Home » Tech tycoon Mike Lynch cleared of all fraud charges in Hewlett-Packard trial

Tech tycoon Mike Lynch cleared of all fraud charges in Hewlett-Packard trial

The British tech tycoon Mike Lynch was found not guilty on Thursday on all 15 counts of fraud he faced over the $11.1bn purchase of his company Autonomy by Hewlett-Packard in 2011.

Lynch’s trial began in March in San Francisco after a lengthy battle over his extradition from England to the US. He was first charged in 2018, accused of inflating sales, misleading regulators and duping his eventual buyer.

HP wrote down the entire value of his company by billions of dollars soon after the deal closed, alleging it discovered major accounting improprieties. Lynch went on trial charged with 16 counts of wire fraud, securities fraud and conspiracy, but the securities fraud charge was dropped.

“I am elated with today’s verdict and grateful to the jury for their attention to the facts over the last 10 weeks,” Lynch said on Thursday. “My deepest thanks go to my legal team for their tireless work on my behalf. I am looking forward to returning to the UK and getting back to what I love most: my family and innovating in my field.”

Lynch himself testified as the final witness in the trial before jury deliberations. The entrepreneur has maintained his innocence throughout the proceedings, proclaiming that the company he founded and led was not fraudulent even as he admitted it was “not perfect”.

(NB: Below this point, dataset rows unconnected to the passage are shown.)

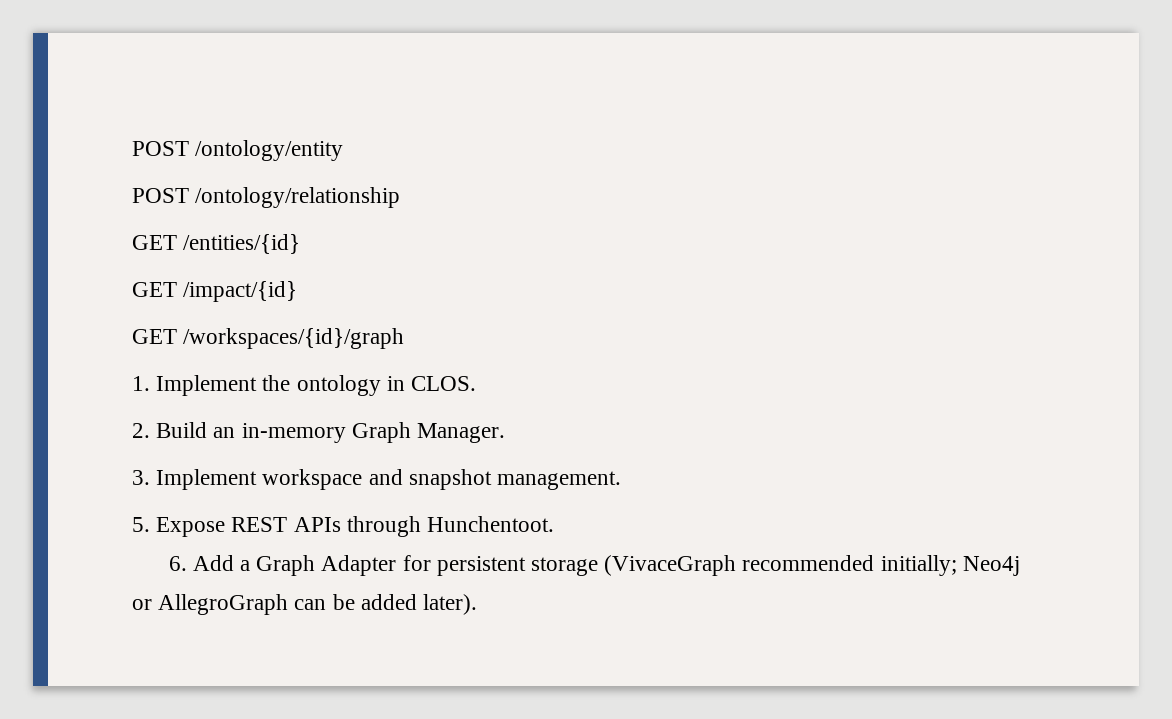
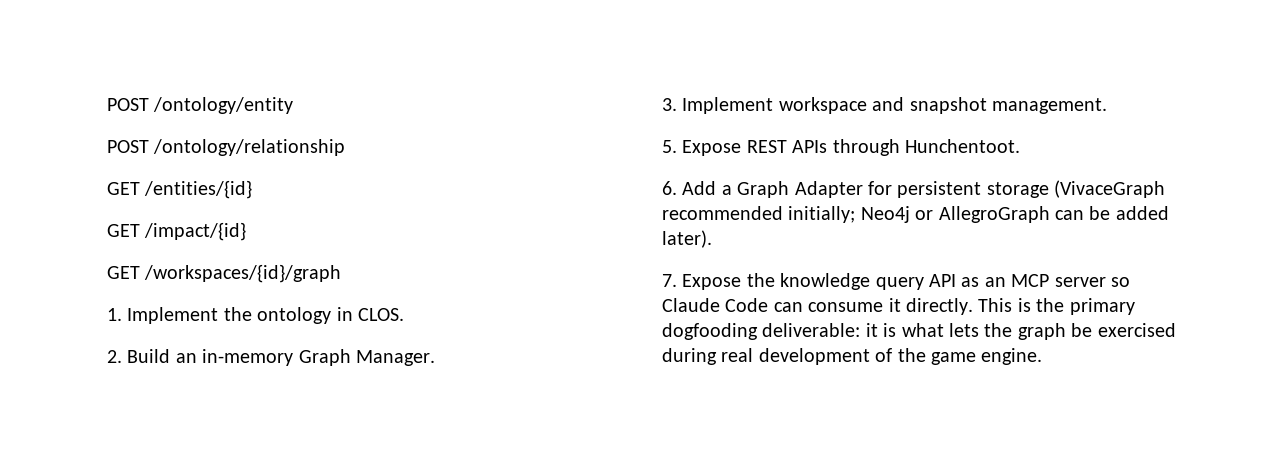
+ 7. Expose the knowledge query API as an MCP server so Claude Code can consume it directly. This is the primary dogfooding deliverable: it is what lets the graph be exercised during real development of the game engine.

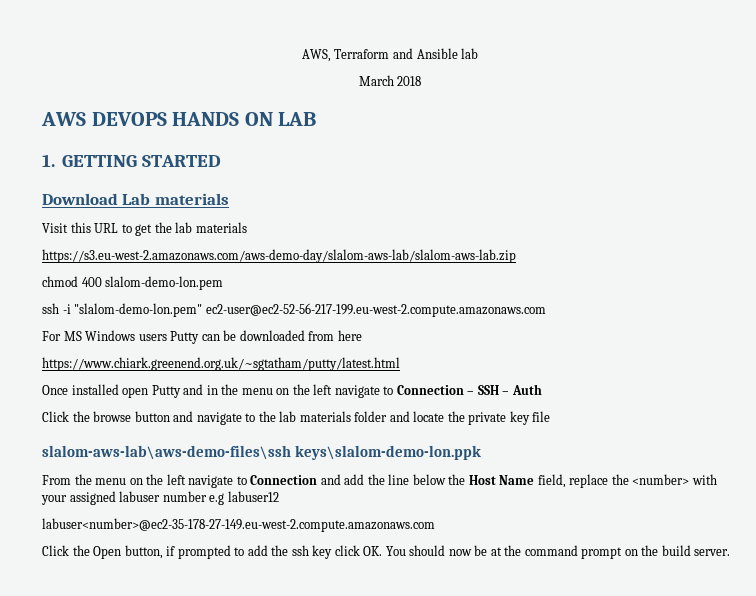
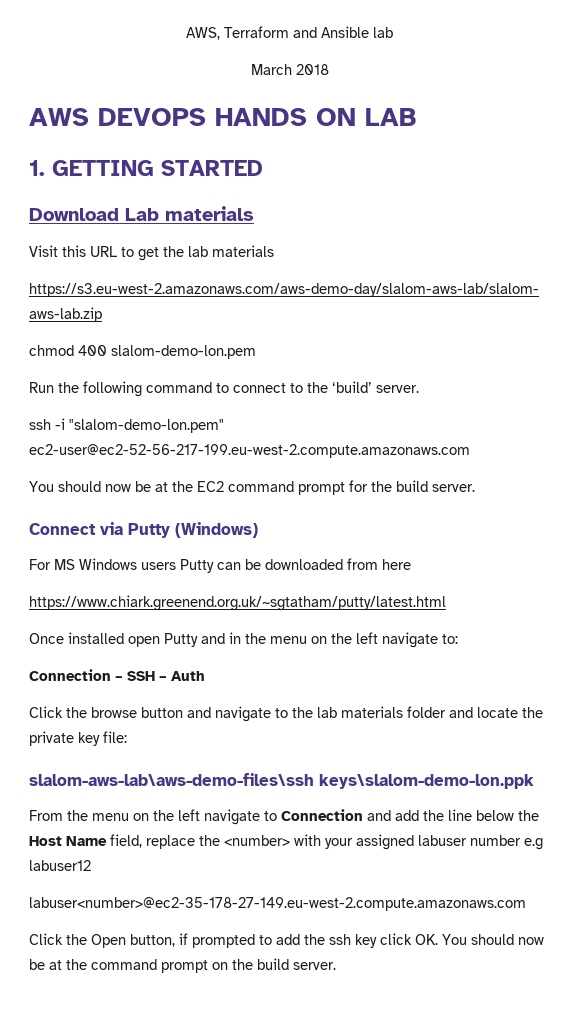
+ Run the following command to connect to the ‘build’ server.
  ssh -i "slalom-demo-lon.pem" ec2-user@ec2-52-56-217-199.eu-west-2.compute.amazonaws.com
+ You should now be at the EC2 command prompt for the build server.
+ Connect via Putty (Windows)
- Once installed open Putty and in the menu on the left navigate to Connection – SSH – Auth
+ Once installed open Putty and in the menu on the left navigate to:
+ Connection – SSH – Auth
- Click the browse button and navigate to the lab materials folder and locate the private key file
+ Click the browse button and navigate to the lab materials folder and locate the private key file:

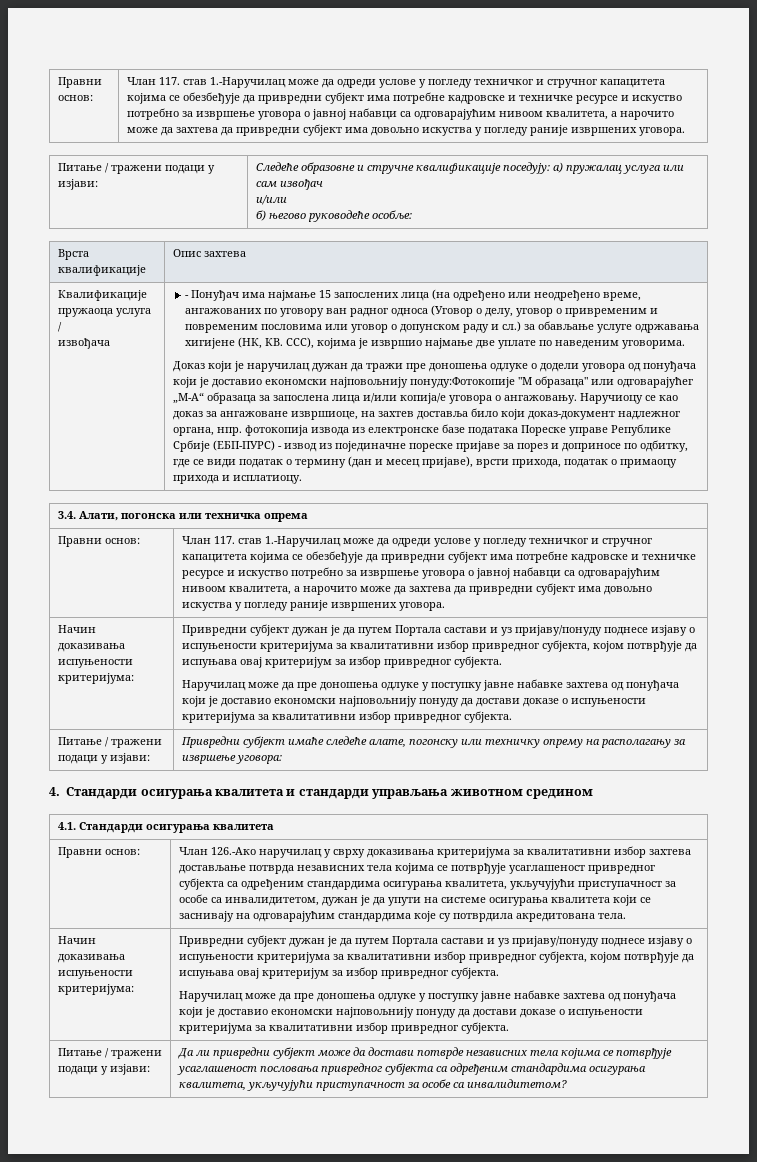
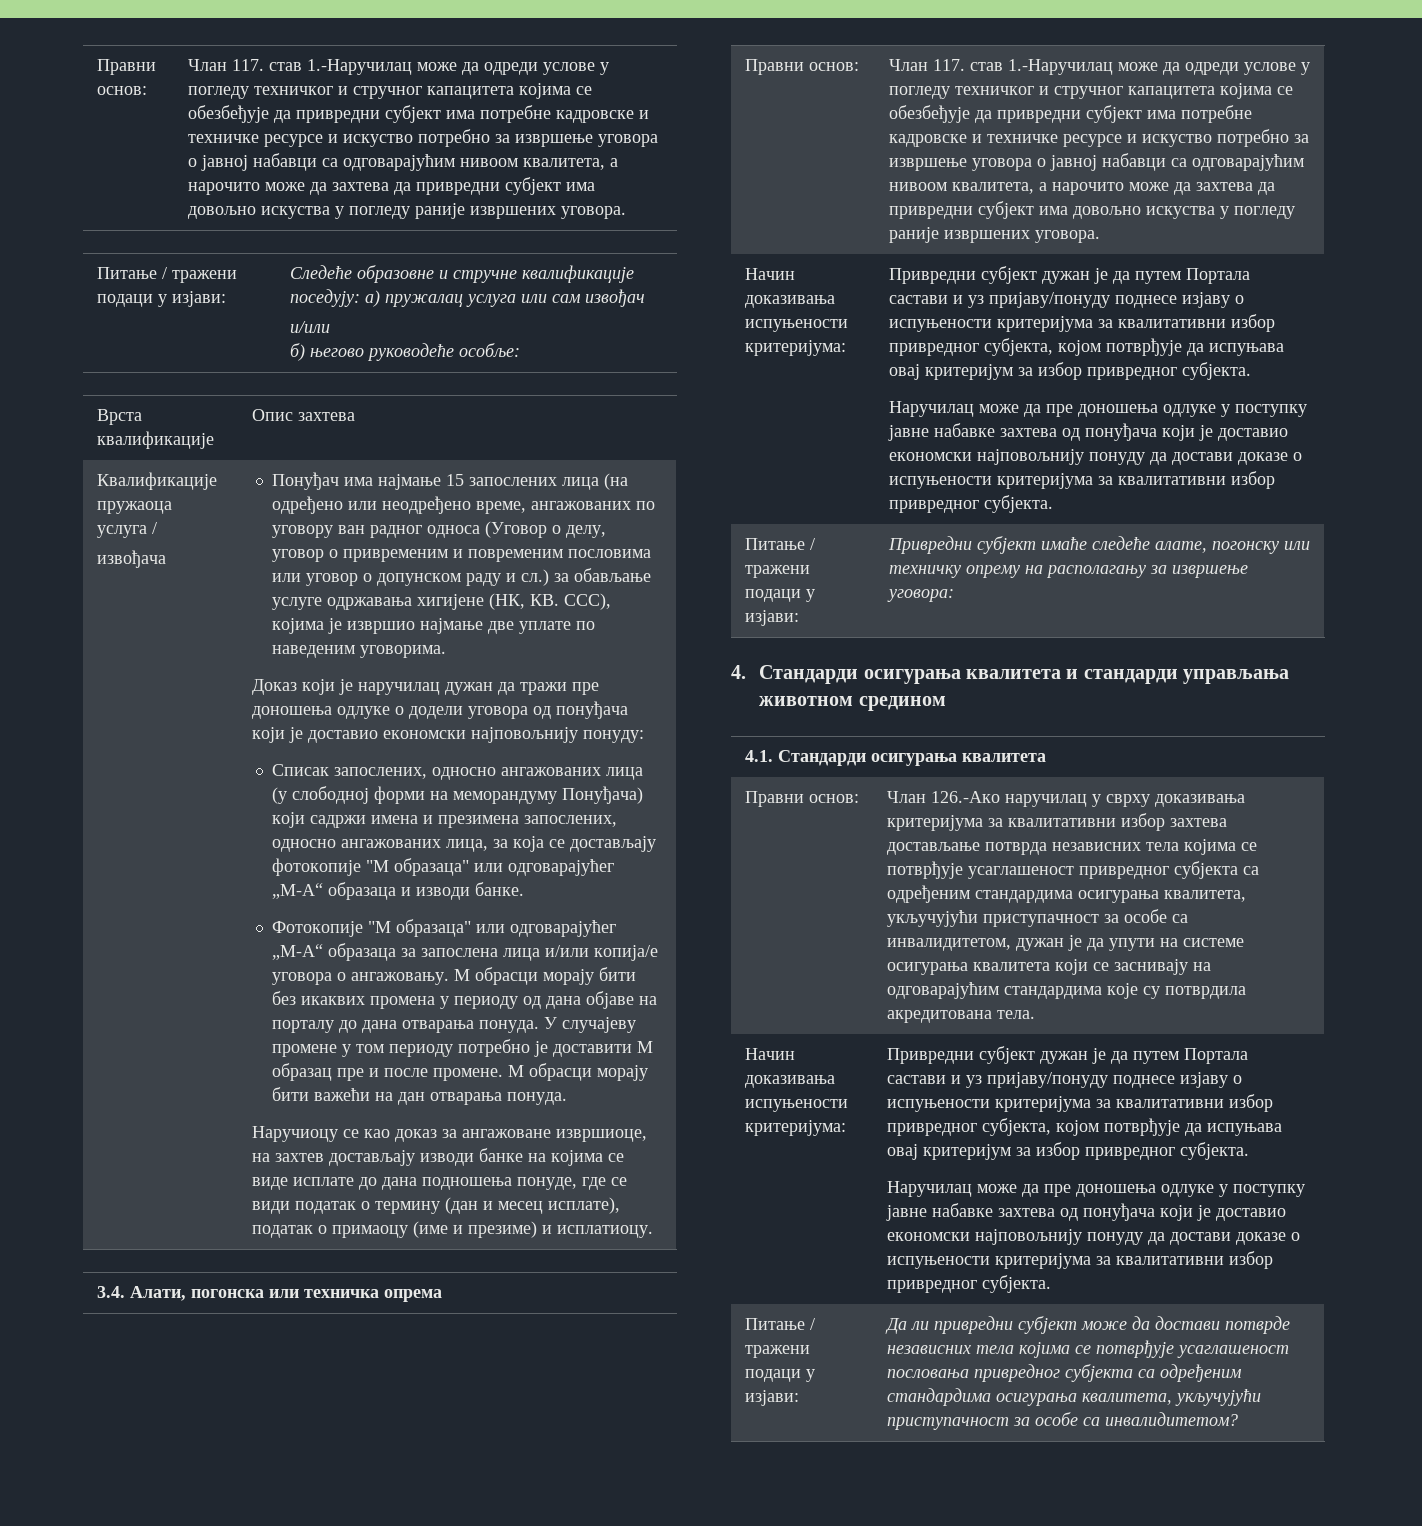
- - Понуђач има најмање 15 запослених лица (на одређено или неодређено време, ангажованих по уговору ван радног односа (Уговор о делу, уговор о привременим и повременим пословима или уговор о допунском раду и сл.) за обављање услуге одржавања хигијене (НК, КВ. ССС), којима је извршио најмање две уплате по наведеним уговорима.
+ Понуђач има најмање 15 запослених лица (на одређено или неодређено време, ангажованих по уговору ван радног односа (Уговор о делу, уговор о привременим и повременим пословима или уговор о допунском раду и сл.) за обављање услуге одржавања хигијене (НК, КВ. ССС), којима је извршио најмање две уплате по наведеним уговорима.
- Доказ који је наручилац дужан да тражи пре доношења одлуке о додели уговора од понуђача који је доставио економски најповољнију понуду:Фотокопије "М образаца" или одговарајућег „М-А“ образаца за запослена лица и/или копија/е уговора о ангажовању. Наручиоцу се као доказ за ангажоване извршиоце, на захтев доставља било који доказ-документ надлежног органа, нпр. фотокопија извода из електронске базе података Пореске управе Републике Србије (ЕБП-ПУРС) - извод из појединачне пореске пријаве за порез и доприносе по одбитку, где се види податак о термину (дан и месец пријаве), врсти прихода, податак о примаоцу прихода и исплатиоцу.
+ Доказ који је наручилац дужан да тражи пре доношења одлуке о додели уговора од понуђача који је доставио економски најповољнију понуду:
+ Списак запослених, односно ангажованих лица (у слободној форми на меморандуму Понуђача) који садржи имена и презимена запослених, односно ангажованих лица, за која се достављају фотокопије "М образаца" или одговарајућег „М-А“ образаца и изводи банке.
+ Фотокопије "М образаца" или одговарајућег „М-А“ образаца за запослена лица и/или копија/е уговора о ангажовању. М обрасци морају бити без икаквих промена у периоду од дана објаве на порталу до дана отварања понуда. У случајеву промене у том периоду потребно је доставити М образац пре и после промене. М обрасци морају бити важећи на дан отварања понуда.
+ Наручиоцу се као доказ за ангажоване извршиоце, на захтев достављају изводи банке на којима се виде исплате до дана подношења понуде, где се види податак о термину (дан и месец исплате), податак о примаоцу (име и презиме) и исплатиоцу.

The former CEO claimed he had little knowledge of the company’s day-to-day business dealings, or its accounting practices, as his own background was more technical. He foisted blame for accounting irregularities – the source of HP’s claims of fraud after the deal had been completed – on other executives and the company’s employees. He said he often delegated tasks.

For their part, prosecutors called Lynch the “driving force” at the helm of a years-long fraud, laying blame squarely at his feet as the CEO. They called more than 30 people to the stand, whom Lynch described as “a parade of witnesses I’ve never met”. Many had difficulty recounting specific conversations or recalling decisions made nearly a decade and a half ago.

The central claim by the US government against Autonomy involved the company’s alleged concealment of its sales of hardware. The company marketed itself as a software company but allegedly often sold both hardware and software as a package so as to artificially boost sales. Prosecutors allege Lynch “paid customers to buy software” as a means of ginning up millions in fraudulent revenue.

On Thursday, Lynch’s attorneys Christopher Morvillo and Brian Heberlig declared that the jury had delivered a “resounding rejection” of the government’s “profound overreach” in this case.

“The evidence presented at trial demonstrated conclusively that Mike Lynch is innocent,” Morvillo and Heberlig said. “This verdict closes the book on a relentless 13-year effort to pin HP’s well-documented ineptitude on Dr Lynch. Thankfully, the truth has finally prevailed.”

A spokesman for the office of the United States attorney said: “We acknowledge and respect the verdict.”

Lynch was at one time heralded as a great success of the British technology industry, earning an Order of the British Empire medal in 2006 and elections as a fellow to both the Royal Academy of Engineering and the Royal Society in 2008 and 2014, respectively.